Another context variable moderating moods’ effect on effort is the way people engage in a task—by personal choice or external assignment. In an experiment by Gendolla et al. (2021, Study 2) the personal choice of the type of an upcoming task shielded participants against incidental affective influences on effort intensity during an easy short-term memory task. In contrast to the studies discussed so far, we administered a more subtle mood manipulation during instead of before task performance. However, in accordance with the studies discussed above—which all administered externally assigned tasks—mood inducing sad background music led to stronger cardiac PEP responses during task performance than happy music. This music effect on effort disappeared when participants could ostensibly choose between an attention and a memory task (in fact, all participants worked on the same task that had attention and memory components). Drawing on an elaboration of volition theories (Gollwitzer, 1990; Heckhausen & Gollwitzer, 1987; Kuhl, 1986) in terms of an action shielding model, this was expected because personal task choice should increase commitment and task focus, and thus shield participants against the music effect. This is what we found. This shielding effect against incidental affective stimulation was replicated with a different choice manipulation and a different easy letter counting task (Falk et al., 2022a), and extended in a difficult memory task—in which happy music led to higher effort than sad music when the task was assigned, but not when it was ostensibly personally chosen (Falk et al., 2022b). Two further studies found that personal task choice could also shield effort intensity from the aversive impact of acoustic noise during task performance (Falk et al., 2024b).
Dispositional Dysphoria Effects
Extending the analysis of affective influences on effort, Brinkmann and colleagues have applied the MBM reasoning about the impact of transient moods to analyze the role of depressive symptoms, especially dispositional dysphoria, in effort (see Brinkmann & Franzen, 2015).
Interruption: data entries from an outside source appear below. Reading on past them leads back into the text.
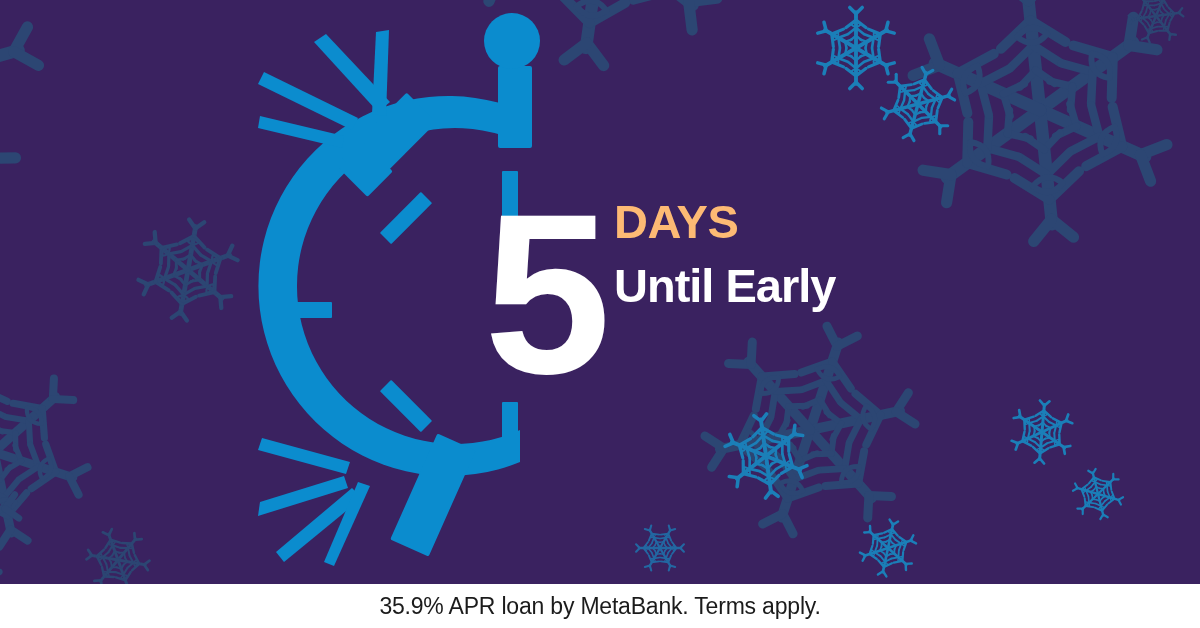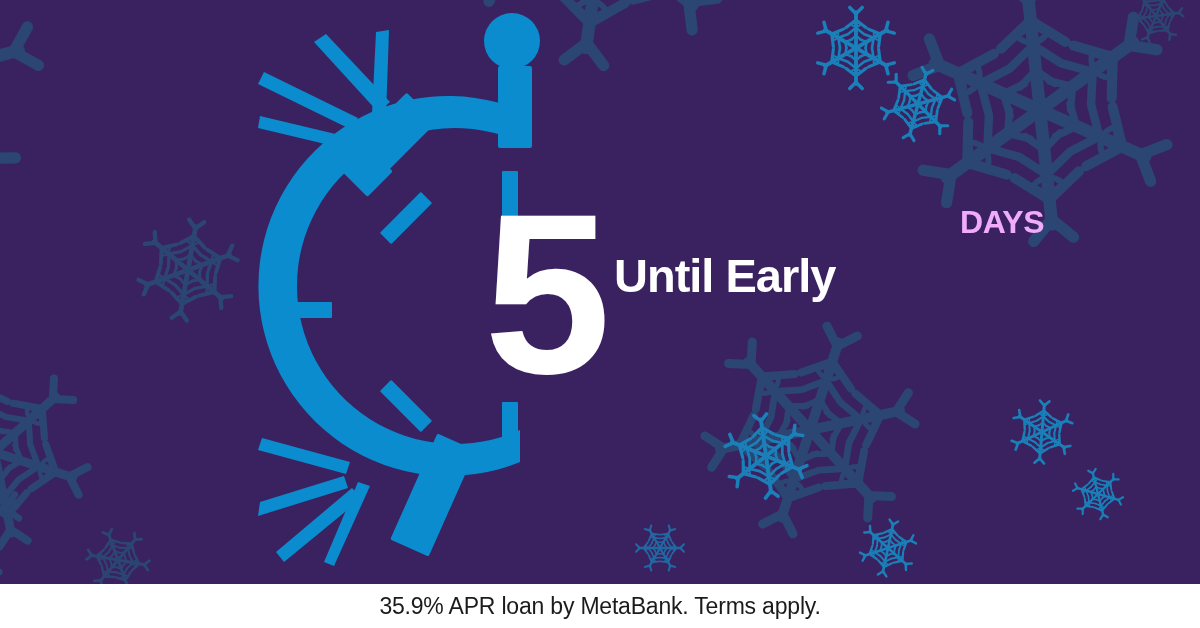--- a/index.html
+++ b/index.html
@@ -79,14 +79,13 @@
   }
 
   .days-label {
-    font-size: 32px;
+    font-size: 47px;
     line-height: 52px;
     font-weight: 700;
-    color: #f0abfc;
+    color: #fdba74;
     letter-spacing: -0.5px;
     font-family: "Liberation Sans", sans-serif;
     white-space: nowrap;
-    text-align: right;
   }
 
   .sub-line {

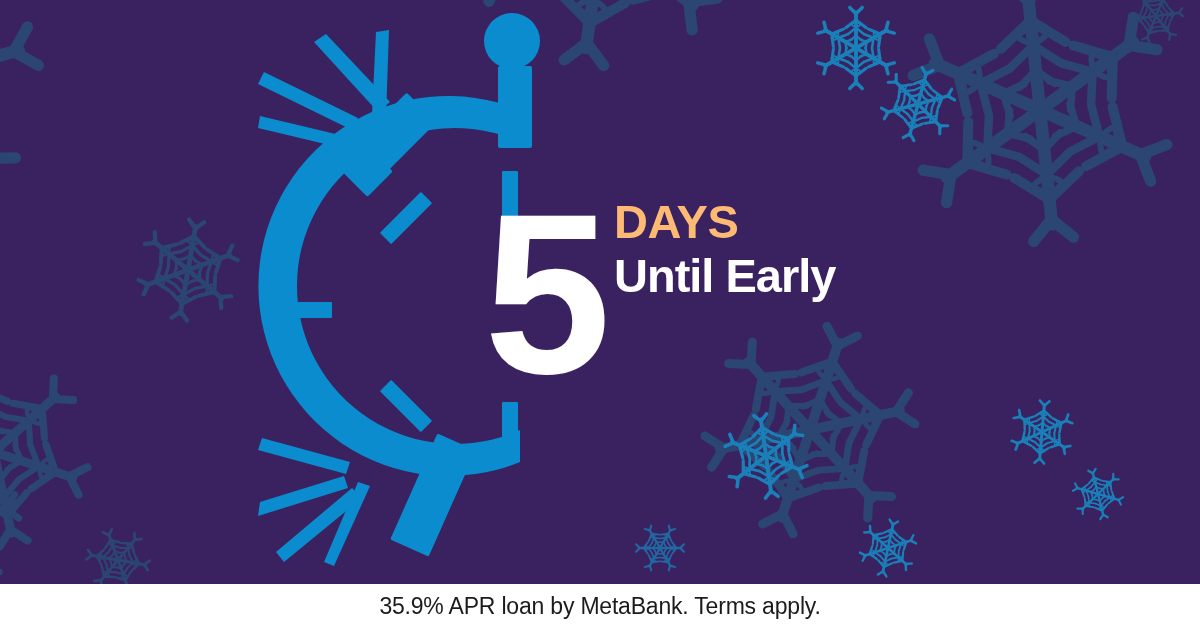--- a/index.html
+++ b/index.html
@@ -97,7 +97,7 @@
     font-family: "Liberation Sans", sans-serif;
     white-space: nowrap;
   }
-  .sub-line.first { }
+  .sub-line.first { margin-top: 10px; }
 
   
   .footer {

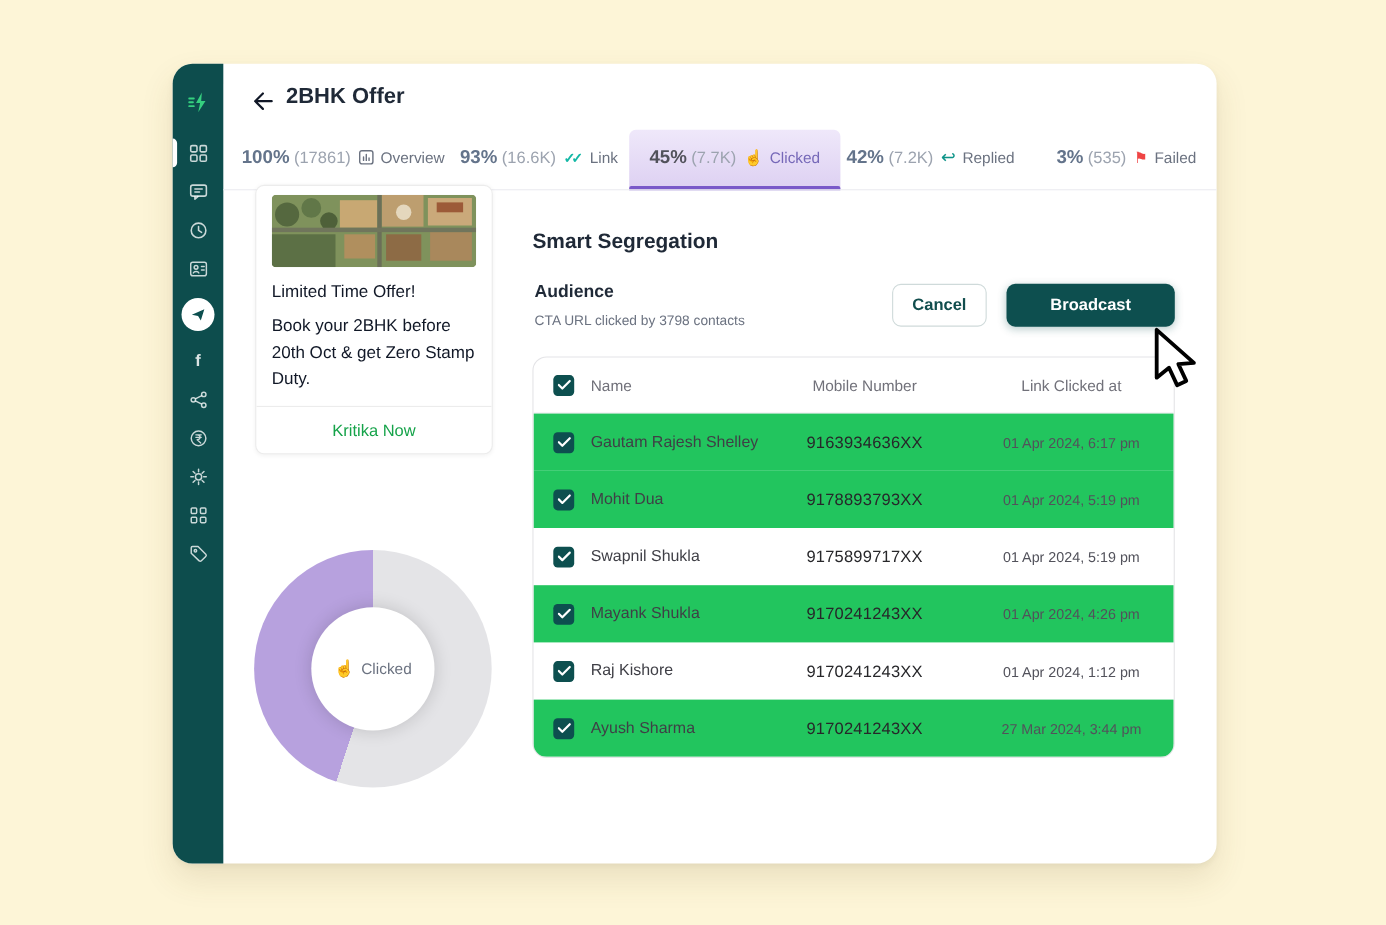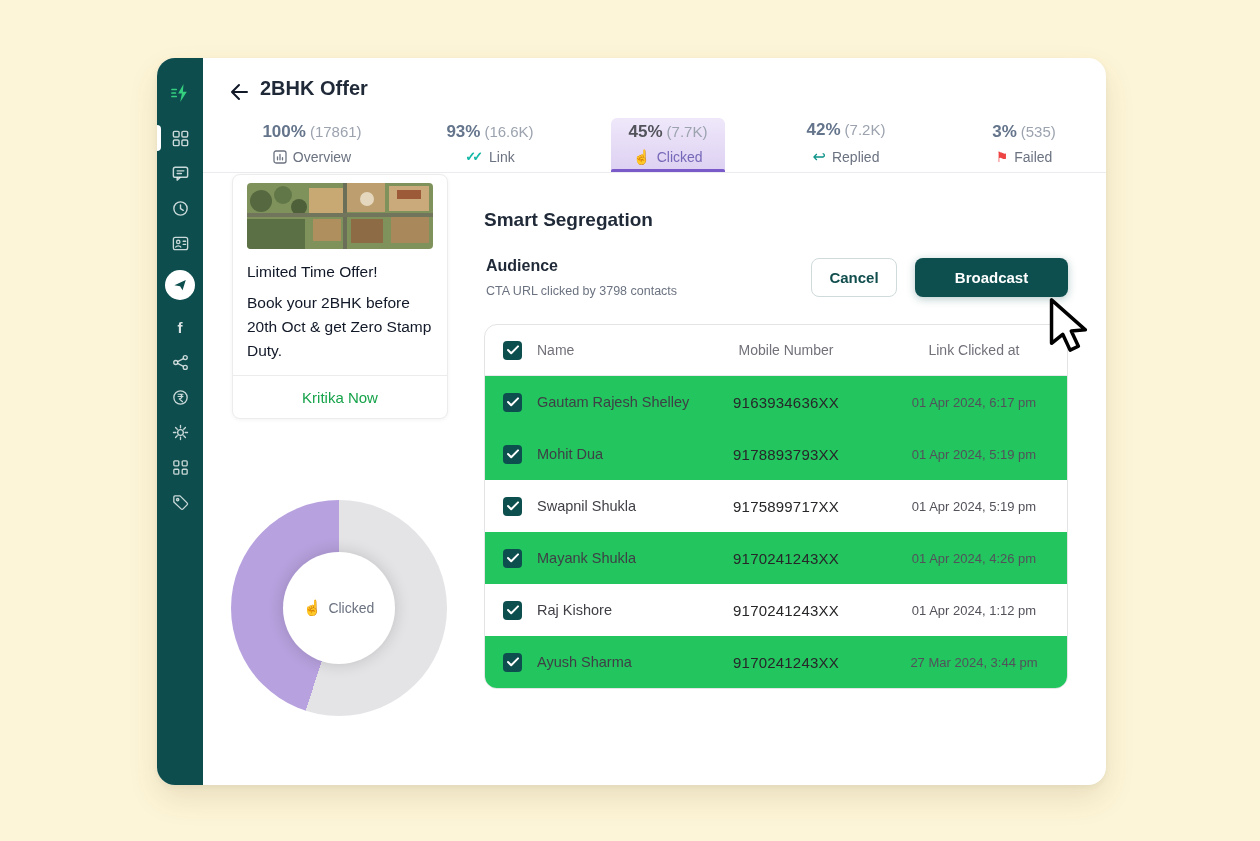--- a/index.html
+++ b/index.html
@@ -45,7 +45,7 @@
   .tabs { position:absolute; left:20px; top:60px; height:54px; display:flex; }
   .tab { width:178px; display:flex; align-items:flex-end; justify-content:center; cursor:pointer; }
   .tab-inner {
-    height:54px; display:flex; flex-direction:column; align-items:center; justify-content:center;
+    height:54px; display:flex; flex-direction:row; align-items:center; justify-content:center;
     gap:7px; padding:6px 18px 10px; position:relative; border-radius:6px 6px 0 0;
   }
   .tab.active .tab-inner { background:linear-gradient(180deg,#efe8fa,#ddd0f2); }

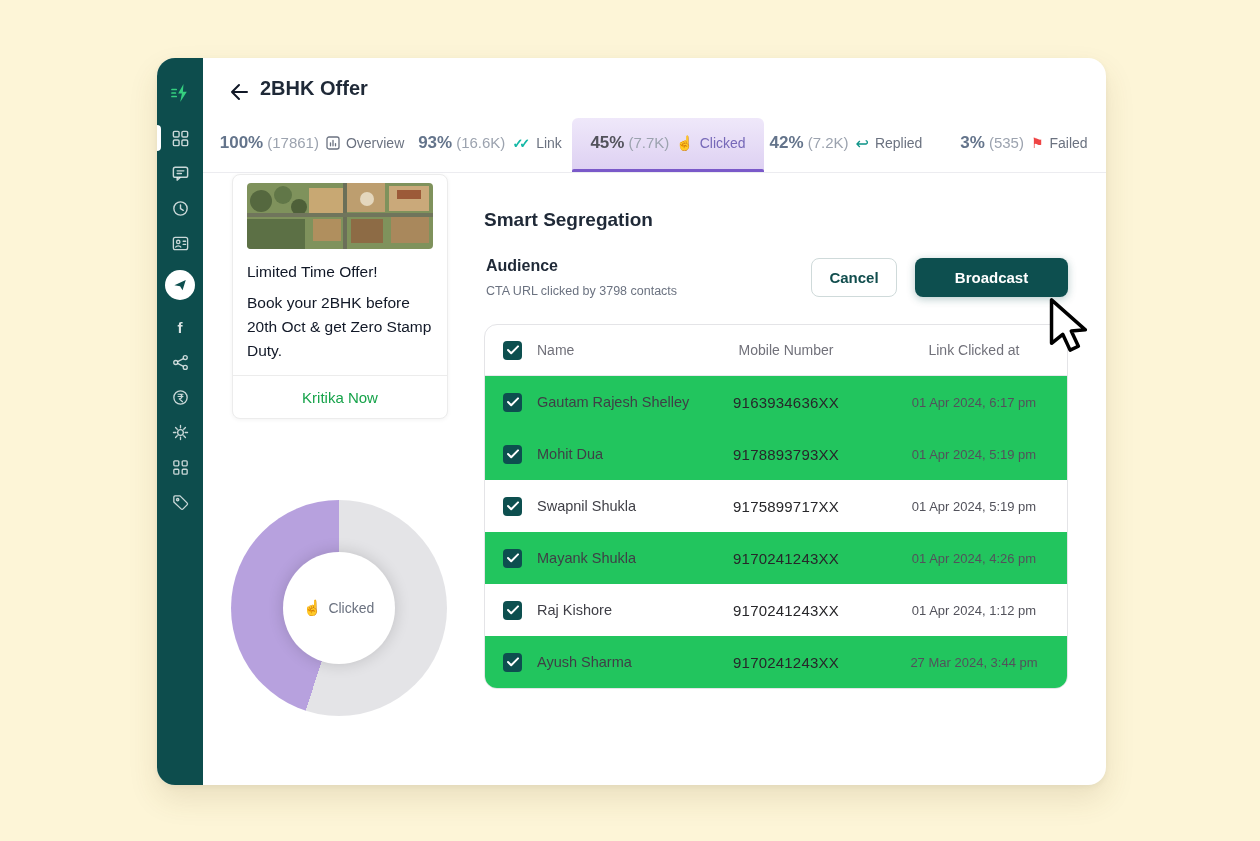--- a/index.html
+++ b/index.html
@@ -65,7 +65,7 @@
   .header-divider { position:absolute; left:0; right:0; top:114px; height:1px; background:#ececf0; }
   
   .msg-card {
-    position:absolute; left:29px; top:116px; width:216px; background:#fff;
+    position:absolute; left:29px; top:110px; width:216px; background:#fff;
     border:1px solid #ececec; border-radius:8px; box-shadow:0 1px 4px rgba(0,0,0,.05);
     padding:8px 14px 0; overflow:hidden;
   }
Given that a persistent negative mood is a core symptom of depression, Brinkmann and colleagues hypothesized that the impact of depressive symptoms on effort is mediated by mood-congruent appraisals of task demand. Accordingly, dysphoric individuals should evaluate task demand as higher and thus mobilize higher resources for easy to moderately difficult tasks than non-dysphoric individuals. This is what two studies by Brinkmann and Gendolla (2007) found for responses of SBP (Study 1, memory task) and both SBP and HR (Study 2, mental concentration task). Moreover, as for transient mood states, the impact of depressive symptoms on cardiovascular responses was also moderated by objective task difficulty in two studies by Brinkmann and Gendolla (2008) that administered easy versus difficult versions of the previously used memory and mental concentration tasks. That is, for easy tasks, dysphoric individuals showed stronger SBP responses than non-dysphoric individuals. However, due to the increased subjective demand, dysphoric individuals disengaged when objective task difficulty was high, resulting in weak SBP responses. Accordingly, dispositional dysphoria had the same effects as transient mood states. The findings on the impact of depressive symptoms on effort-related cardiovascular response have been replicated and extended by Silvia et al. (2016).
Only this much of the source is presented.